Die Krematoriumsleichenschau

Die Krematoriumsleichenschau wurde im Jahr 1934 in Deutschland eingeführt; eine Amtsperson sollte sich vor der Einäscherung noch einmal vergewissern, dass keine Anhaltspunkte für ein nicht natürliches Geschehen übersehen worden waren.
Im Gegensatz zur klassischen Leichenschau fordert der der Staat eine Qualifikation des Leichenschauers.
Die Krematoriumsleichenschau dient ausschließlich forensischen Fragestellungen.
Bis auf die Freie Hansestadt Bremen und bis vor kurzem den Freistaat Bayern (hier wurde die Krematoriumsleichenschau 2009 mit ausführlicher Begründung abgeschafft und am 01.05.2025 ohne Angabe nachvollziehbarer Gründe wieder reanimiert) halten alle Bundesländer noch an dieser Regelung fest. Mehrere Analysen von jeweils mehreren 10.000 Krematoriumsleichenschauen waren in Bezug auf die Effektivität dieser Maßnahme sehr ernüchternd. Erkannte Tötungen liegen deutlich unter der Ein-Promille-Grenze, wobei jeweils vermerkt wurde, dass bei einer gründlichen ersten Leichenschau der Sachverhalt hätte bereits entdeckt werden müssen. Zutage geförderte Unfälle oder Spättodesfälle nach medizinischen Eingriffen werden im Regelfall nicht durch die Leichenschau, sondern durch die damit verbundene Totenscheinkontrolle erkannt.
Krematoriumsleichenschau in Zahlen
Die Krematoriumsleichenschau ist ungeeignet
Da etwa 75% der Menschen in stationären Einrichtungen sterben (vgl. Leichenschau im Krankenhaus) und die dort spezifischen nicht natürlichen Todesfälle durch eine äußere Leichenschau nicht erfasst werden, ist die äußere Krematoriumsleichenschau per se auch bei ¾ aller Krematoriumsleichen ungeeignet, nicht natürliche Todesfälle zu erkennen.

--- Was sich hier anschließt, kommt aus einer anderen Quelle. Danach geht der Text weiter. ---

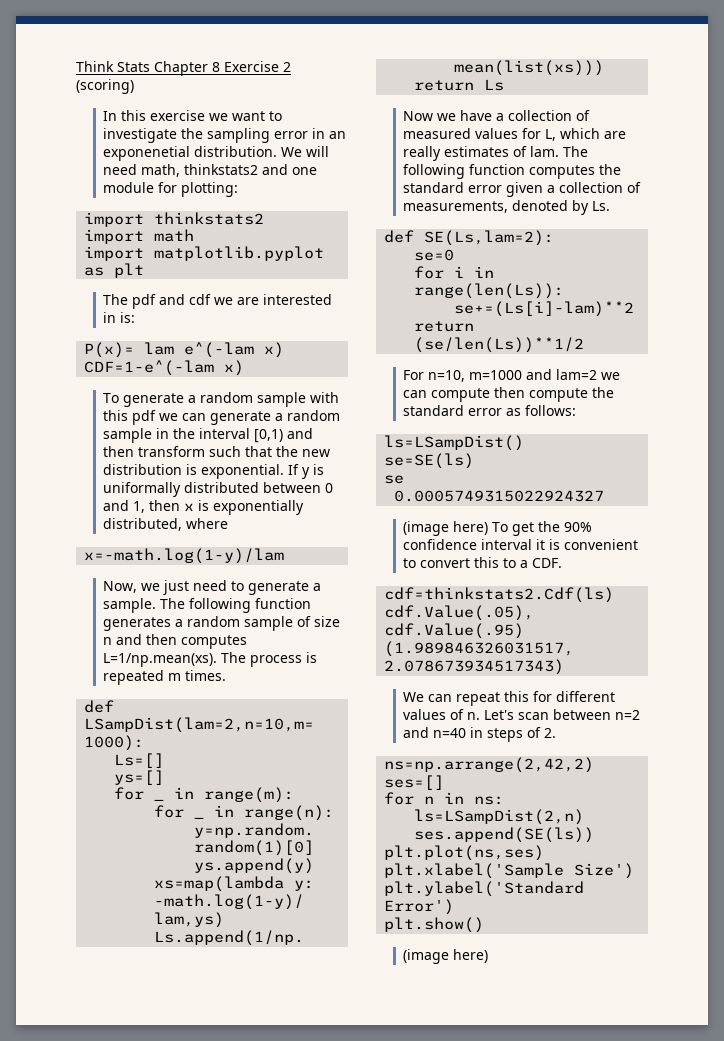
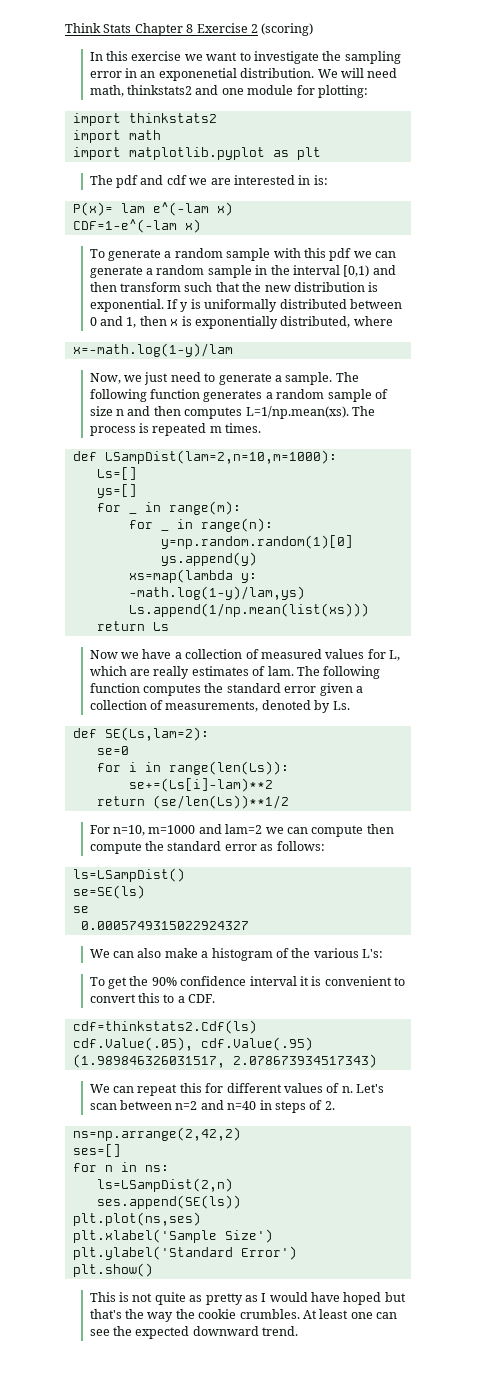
[403,521,489,536] (image here) -> [89,948,384,961] We can also make a histogram of the various L's: //
[403,949,489,964] (image here) -> [89,1292,406,1305] [89,1309,398,1322] [89,1326,299,1339] This is not quite as pretty as I would have hoped but that's the way the cookie crumbles. At least one can see the expected downward trend.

Auch wenn die erste Leichenschau am Fundort stattgefunden hat, fördert sie fast nichts zutage, was nicht auch durch eine sorgfältige erste Leichenschau hätte entdeckt werden können.
Andere Verfahren – beispielsweise die zeitnahe qualifizierte Leichenschau – sind bedeutend effektivere und kostengünstigere Verfahren
Warum ist die Krematoriumsleichenschau ungeeignet?
Rücksprachen mit dem den Totenschein ausstellenden Arzt sind fast immer sehr zeitaufwendig oder auch gar nicht möglich: der Arzt ist z.Z. dringend beschäftigt oder hat seinen freien Tag, er kommt erst zur Spätschicht, ist im Urlaub oder die Sprechstunde öffnet erst wieder am späten Nachmittag usw..
Hat ein Notdienst die Todesbescheinigung ausgestellt, erfährt man von der Zentrale, dass der Dienstplan des jeweiligen Tages nicht mehr greifbar ist, etc..
Korpulente Menschen können in engen Särgen nicht oder kaum gedreht werden – ein ständig zunehmendes Problem.
Der Krematoriumsarzt sieht den Leichnam frühestens mehrere Tage nach dem Todeseintritt, meist aber deutlich später – manchmal erst nach Wochen. Fortgeschrittene Leichenveränderungen erschweren dann die Befunderhebung oder machen sie weitgehend unmöglich.
Wenig aussagekräftige Angaben auf den Todesbescheinigungen gestatten dem Krematoriumsarzt nur selten, sich das erforderliche Bild von dem Todesfall zu machen. Kaum oder gar nicht zu lesende Eintragungen sind keine Seltenheit.
Die Quintessenz
Die Krematoriumsleichenschau ist eine weitgehend uneffektive Maßnahme mit überwiegendem Symbolgehalt; Aufwand und Erfolg stehen in einem krassen Missverhältnis. Die Anzahl der angehaltenen Fälle, die juristische Konsequenzen nach sich ziehen, können vernachlässigt werden. Sinnvoll wäre diese Maßnahme, wenn sie zeitnah zum Todeseitritt erfolgen würde (siehe qualifizierte Leichenschau im Krankenhaus).